Abiy Ahmed a développé les corridors de transport urbains-ruraux et lancé le grand projet "Riverside" d'aménagement des berges d'Addis Abeba. Il a également inauguré le barrage de la Renaissance l'année dernière.
Mais depuis, son aura s'est ternie. Il est de plus en plus critiqué à l'étranger pour la répression organisée des voix dissidentes et son autoritarisme grandissant.
Les atrocités commises durant les deux ans de la guerre au Tigré ont laissé le nord exsangue et au bord de la famine.

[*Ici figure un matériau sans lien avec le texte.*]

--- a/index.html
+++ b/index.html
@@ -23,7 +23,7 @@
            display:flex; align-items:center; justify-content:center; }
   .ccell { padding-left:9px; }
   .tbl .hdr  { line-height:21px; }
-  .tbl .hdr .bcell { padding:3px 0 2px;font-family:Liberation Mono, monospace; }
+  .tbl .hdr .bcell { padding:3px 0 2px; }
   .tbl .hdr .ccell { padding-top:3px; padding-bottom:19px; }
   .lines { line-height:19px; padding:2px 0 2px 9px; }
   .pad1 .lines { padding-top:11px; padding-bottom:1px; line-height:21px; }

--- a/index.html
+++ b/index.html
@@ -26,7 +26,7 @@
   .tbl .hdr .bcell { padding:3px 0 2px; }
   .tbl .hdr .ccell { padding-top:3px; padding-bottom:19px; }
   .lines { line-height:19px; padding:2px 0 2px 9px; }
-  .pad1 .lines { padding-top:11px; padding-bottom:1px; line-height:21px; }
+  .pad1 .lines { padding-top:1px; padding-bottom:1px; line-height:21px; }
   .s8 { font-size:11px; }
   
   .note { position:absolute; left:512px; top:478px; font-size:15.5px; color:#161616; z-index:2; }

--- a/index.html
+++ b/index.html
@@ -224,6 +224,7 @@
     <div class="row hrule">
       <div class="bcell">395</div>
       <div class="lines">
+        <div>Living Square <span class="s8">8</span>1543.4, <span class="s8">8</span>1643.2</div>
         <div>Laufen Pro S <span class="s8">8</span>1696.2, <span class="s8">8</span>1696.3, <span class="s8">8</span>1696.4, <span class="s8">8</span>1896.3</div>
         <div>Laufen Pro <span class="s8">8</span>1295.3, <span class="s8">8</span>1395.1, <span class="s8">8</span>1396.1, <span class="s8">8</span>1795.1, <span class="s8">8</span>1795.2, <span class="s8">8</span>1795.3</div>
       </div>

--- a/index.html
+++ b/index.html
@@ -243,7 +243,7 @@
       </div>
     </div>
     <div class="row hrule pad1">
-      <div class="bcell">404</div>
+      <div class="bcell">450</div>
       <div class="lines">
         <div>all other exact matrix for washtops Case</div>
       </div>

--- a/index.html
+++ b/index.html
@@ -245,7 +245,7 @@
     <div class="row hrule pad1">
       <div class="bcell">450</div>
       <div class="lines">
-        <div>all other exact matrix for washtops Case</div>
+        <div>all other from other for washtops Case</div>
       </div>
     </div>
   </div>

Ses propos renouvelés sur un accès à la mer pour l'Éthiopie, pays enclavé, ont provoqué des tensions avec la Somalie et même l'Érythrée voisines dont le gouvernement d'Abiy Ahmed s'était rapproché : Asmara a pris ses déclarations comme une menace implicite.
Human Rights Watch dénonce la persécution d'habitants du Tigré, les arrestations arbitraires de journalistes, l'impunité.
L'Autorité des médias (Ema) a refusé à plusieurs journalistes de renouveler leur accréditation ces derniers mois. En octobre 2025, elle a même retiré leur licence à neuf correspondants locaux de la DW, sans avancer de motif.
Sept d'entre eux ont obtenu le droit de reprendre leurs activités, mais deux autres collègues (dans les régions Tigré et Amhara) ont dû cesser leurs activités en attendant le règlement du différend.
L'Éthiopie est tombée au 148e rang du classement 2025 de Reporters sans frontières en matière de liberté de la presse.
L'opposition reproche au gouvernement d'empêcher les voix critiques de mener leurs activités politiques, notamment en multipliant les tracasseries juridiques. Plusieurs organisations de la société civile ont été dissoutes.
Mais le Parti de la Prospérité d'Abiy Ahmed devrait néanmoins dominer le scrutin, car l'opposition est fragmentée et affaiblie par des rivalités internes.
Observateurs déployés
D'après la Commission électorale, des observateurs étaient présents ce lundi dans 39 723 bureaux de vote lors du scrutin en cours.
L'Union africaine, dont le siège est à Addis Abeba, a constitué une équipe pour surveiller les opérations de vote, emmenée par l'ancien président kényan Uhuru Kenyatta.
26 observateurs de l'Igad, le bloc régional de l'Afrique de l'Est, sont aussi présents.
La proposition de l'Union européenne d'envoyer elle aussi une délégation d'observation "n'a pas été retenue par le gouvernement" éthiopien, selon une source au sein de l'UE citée par l'agence AFP.
Le centre de réflexion Chatham House estimait, le 28 mai dernier : "les élections ont été organisées dans le but de renforcer le pouvoir du gouvernement en place, plutôt que d'offrir aux Éthiopiens de véritables choix politiques pluriels". Sans oublier de nombreux opposants ne participent pas au scrutin, "certains sont en exil, d'autres interdits de séjour, d'autres emprisonnés", rappelle Chatham House et d'autres "verront peu de raisons d'abandonner la lutte armée contre le gouvernement".
Ce qui fait penser à Chatham House que ces élections seront "les moins compétitives des sept élections nationales organisées depuis l'introduction au multipartisme, en 1991".
Les résultats sont attendus pour le 11 juin.